Wednesday, August 29, 2012

LiftPort Wants To Build Space Elevator On the Moon By 2020

He-3 is preferable for a fusion fuel since it's aneutronic--no radiation to deal. It comes that way from the moon, the path to producing it on earth does everything but avoid radiation.

Even the "aneutronic" fusion reactions have side-reactions that produce neutrons [wikipedia.org]. While a lower neutron flux helps with materials engineering from a longevity standpoint, it still makes the reactor wall materials radioactive. That's the real problem, and He-3 doesn't fix it.

He-3 is useful as an advanced fuel in rocket propulsion

a) Requires technology that is currently at the wishful-thinking stage of development.
b) Rockets don't require aneutronic fusion, because fusion engines would be most useful in deep space, where radiation is not a problem.
c) He-3 fusion isn't entirely aneutronic anyway.
d) He-3 fusion is harder than D-T fusion.

Power can be produced in space and beamed down to earth

Has nothing to do with the Moon, or an orbital tether.
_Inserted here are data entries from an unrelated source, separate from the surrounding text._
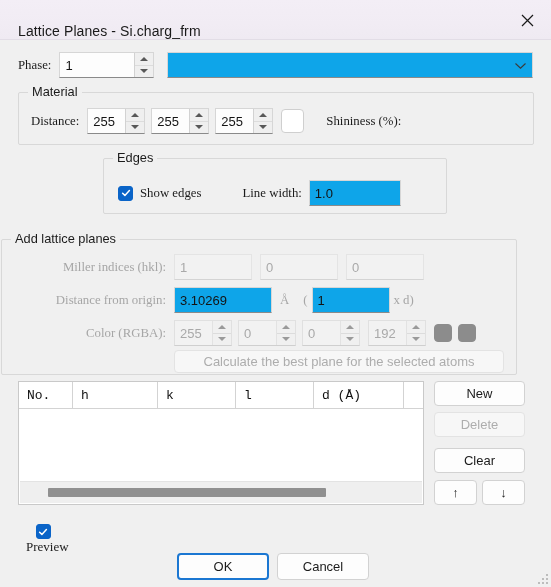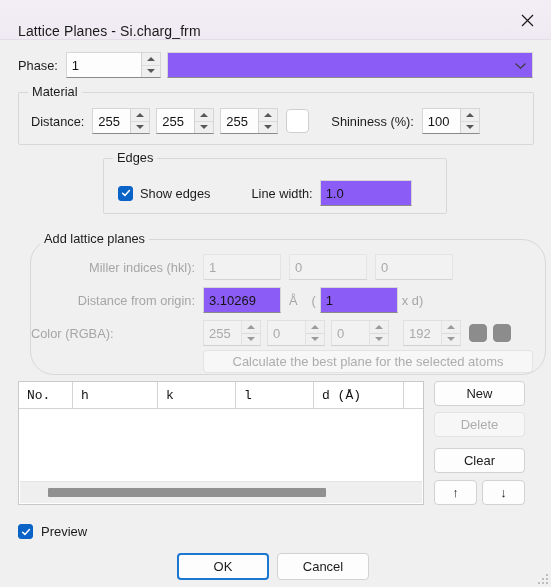--- a/index.html
+++ b/index.html
@@ -41,21 +41,21 @@
     justify-content: center;
     font-size: 16px;
     color: #1a1a1a;
     cursor: default;
   }
   .close-btn svg { display:block; }
 
   
   .row { display: flex; align-items: center; }
 
-  .lbl { font-size: 12.8px; color: #1b1b1b; white-space: nowrap; }
+  .lbl { font-size: 12.8px; color: #1b1b1b; white-space: nowrap; font-family: Liberation Serif, serif; }
   .lbl.dis { color: #a6a6a6; }
 
   
   .spin {
     display: inline-flex;
     align-items: stretch;
     height: 26px;
     background: #fbfbfb;
     border: 1px solid #d6d6d6;
     border-bottom: 1px solid #8a8a8a;
@@ -103,21 +103,21 @@
   
   .spin.dis { background: #f2f2f2; border-color: #e0e0e0; border-bottom-color: #cfcfcf; }
   .spin.dis .val { color: #a9a9a9; background: #f2f2f2; }
   .spin.dis .arrows { background: #f0f0f0; border-left-color: #e2e2e2; }
   .spin.dis .tri-up { border-bottom-color: #9a9a9a; }
   .spin.dis .tri-dn { border-top-color: #9a9a9a; }
 
   
   .field {
     height: 26px;
-    background: #8b5cf6;
+    background: #0ea5e9;
     border: 1px solid #d6d6d6;
     border-bottom: 1px solid #8a8a8a;
     box-sizing: border-box;
     display: flex;
     align-items: center;
     padding: 0 5px;
     font-size: 13px;
     color: #141414;
     overflow: hidden;
     white-space: nowrap;
@@ -305,70 +305,59 @@
         <div class="dn">
             <span class="tri-dn"></span>
           </div>
       </div>
     </div>
 
     <div class="swatch" style="width:23px; height:24px; margin-left:8px; background:#ffffff;"></div>
 
     <span class="lbl" style="margin-left:22px;">Shininess (%):</span>
 
-    <div class="spin" style="width:58px; margin-left:8px;">
-      <div class="val">100</div>
-      <div class="arrows">
-        <div class="up">
-            <span class="tri-up"></span>
-          </div>
-        <div class="dn">
-            <span class="tri-dn"></span>
-          </div>
-      </div>
-    </div>
   </div>
 </div>
 
 <div class="group" style="left:103px; top:158px; width:344px; height:56px;">
   <span class="glabel">Edges</span>
 
   <div class="row" style="position:absolute; left:14px; top:21px;">
     <div class="cb on">
       <svg width="10" height="10" viewBox="0 0 10 10">
         <path d="M1.6 5.2 L3.9 7.4 L8.4 2.6" stroke="#ffffff" stroke-width="1.5" fill="none" stroke-linecap="round" stroke-linejoin="round"></path>
       </svg>
     </div>
     <span class="lbl" style="margin-left:7px;">Show edges</span>
     <span class="lbl" style="margin-left:41px;">Line width:</span>
     <div class="field" style="width:92px; margin-left:7px;">1.0</div>
   </div>
 </div>
 
-<div class="group" style="left:30px; top:239px; width:516px; height:136px;border-radius:24px;">
+<div class="group" style="left:1px; top:239px; width:516px; height:136px;">
   <span class="glabel">Add lattice planes</span>
 
   <div class="row" style="position:absolute; left:0px; top:14px; width:100%;">
     <span class="lbl dis" style="width:164px; text-align:right;">Miller indices (hkl):</span>
     <div class="field dis" style="width:78px; margin-left:8px;">1</div>
     <div class="field dis" style="width:78px; margin-left:8px;">0</div>
     <div class="field dis" style="width:78px; margin-left:8px;">0</div>
   </div>
 
   <div class="row" style="position:absolute; left:0px; top:47px; width:100%;">
     <span class="lbl dis" style="width:164px; text-align:right;">Distance from origin:</span>
-    <div class="field" style="width:78px; margin-left:8px;">3.10269</div>
+    <div class="field" style="width:98px; margin-left:8px;">3.10269</div>
     <span class="lbl dis" style="margin-left:8px;">Å</span>
     <span class="lbl dis" style="margin-left:14px;">(</span>
     <div class="field" style="width:78px; margin-left:4px;">1</div>
     <span class="lbl dis" style="margin-left:4px;">x d)</span>
   </div>
 
   <div class="row" style="position:absolute; left:0px; top:80px; width:100%;">
-    <span class="lbl dis" style="width:164px; text-align:left;">Color (RGBA):</span>
+    <span class="lbl dis" style="width:164px; text-align:right;">Color (RGBA):</span>
 
     <div class="spin dis" style="width:58px; margin-left:8px;">
       <div class="val">255</div>
       <div class="arrows">
         <div class="up">
             <span class="tri-up"></span>
           </div>
         <div class="dn">
             <span class="tri-dn"></span>
           </div>
@@ -392,21 +381,21 @@
       <div class="arrows">
         <div class="up">
             <span class="tri-up"></span>
           </div>
         <div class="dn">
             <span class="tri-dn"></span>
           </div>
       </div>
     </div>
 
-    <div class="spin dis" style="width:58px; margin-left:14px;">
+    <div class="spin dis" style="width:58px; margin-left:8px;">
       <div class="val">192</div>
       <div class="arrows">
         <div class="up">
             <span class="tri-up"></span>
           </div>
         <div class="dn">
             <span class="tri-dn"></span>
           </div>
       </div>
     </div>
@@ -431,21 +420,21 @@
     <div class="hscroll-thumb" style="left:28px; width:278px;"></div>
   </div>
 </div>
 
 <div class="btn" style="position:absolute; left:434px; top:381px; width:91px; height:25px;">New</div>
 <div class="btn dis" style="position:absolute; left:434px; top:412px; width:91px; height:25px;">Delete</div>
 <div class="btn" style="position:absolute; left:434px; top:448px; width:91px; height:25px;text-align:right;">Clear</div>
 <div class="btn" style="position:absolute; left:434px; top:480px; width:43px; height:25px;">↑</div>
 <div class="btn" style="position:absolute; left:482px; top:480px; width:43px; height:25px;">↓</div>
 
-<div class="row" style="position:absolute; left:18px; top:524px;">
+<div class="row" style="position:absolute; left:18px; top:524px;flex-direction:column;">
   <div class="cb on">
     <svg width="10" height="10" viewBox="0 0 10 10">
       <path d="M1.6 5.2 L3.9 7.4 L8.4 2.6" stroke="#ffffff" stroke-width="1.5" fill="none" stroke-linecap="round" stroke-linejoin="round"></path>
     </svg>
   </div>
   <span class="lbl" style="margin-left:8px; font-size:13px;">Preview</span>
 </div>
 
 <div class="btn focus" style="position:absolute; left:177px; top:553px; width:92px; height:27px;">OK</div>
 <div class="btn" style="position:absolute; left:277px; top:553px; width:92px; height:27px;">Cancel</div>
There is no realistic source of power that either exists only on the Moon, or would be cheaper to produce on the Moon.

Many of those rocks we have down here on Earth resulted from really big rocks from space slamming into us. Might be good idea if we have technology, infrastructure and humanity already in space before we're in need of it.

A tether on the Moon won't help you solve this problem. If this comes up, robotic space-probe technology will be all we need, and we have that already. Stop watching Hollywood sci-fi where brave men have to go deal with the problem in a giant space ship. The real solution will likely be as simple as coating one side of the incoming object with soot.

Putting multi-trillions of dollars into the vacuum is preferable to craters into the middle-eastern sand. The same jobs are created but at the end of the day at you have something far more impressive to show for it and far fewer lives expended.

[citation needed]

Things aren't that simple in the real world. As cold and sad as it is, the lives of brown people in a distant desert just aren't worth much to anybody in the United States, unlike the oil they live on top of. By some calculation it was worth it to invade. Thanks to various mistakes, the cost ended up spiralling out of control, but even so the wars are probably a better investment than going to the Moon.

He-3 is worthless, because it doesn't achieve aneutronic fusion, just slightly-less-neutronic fusion. So then, what's left on the Moon that's worth a multi-trillion investment?

Seriously, name one thing that's on the moon that you think is worth trillions of dollars, keeping in mind that its surface is entirely covered in rocks.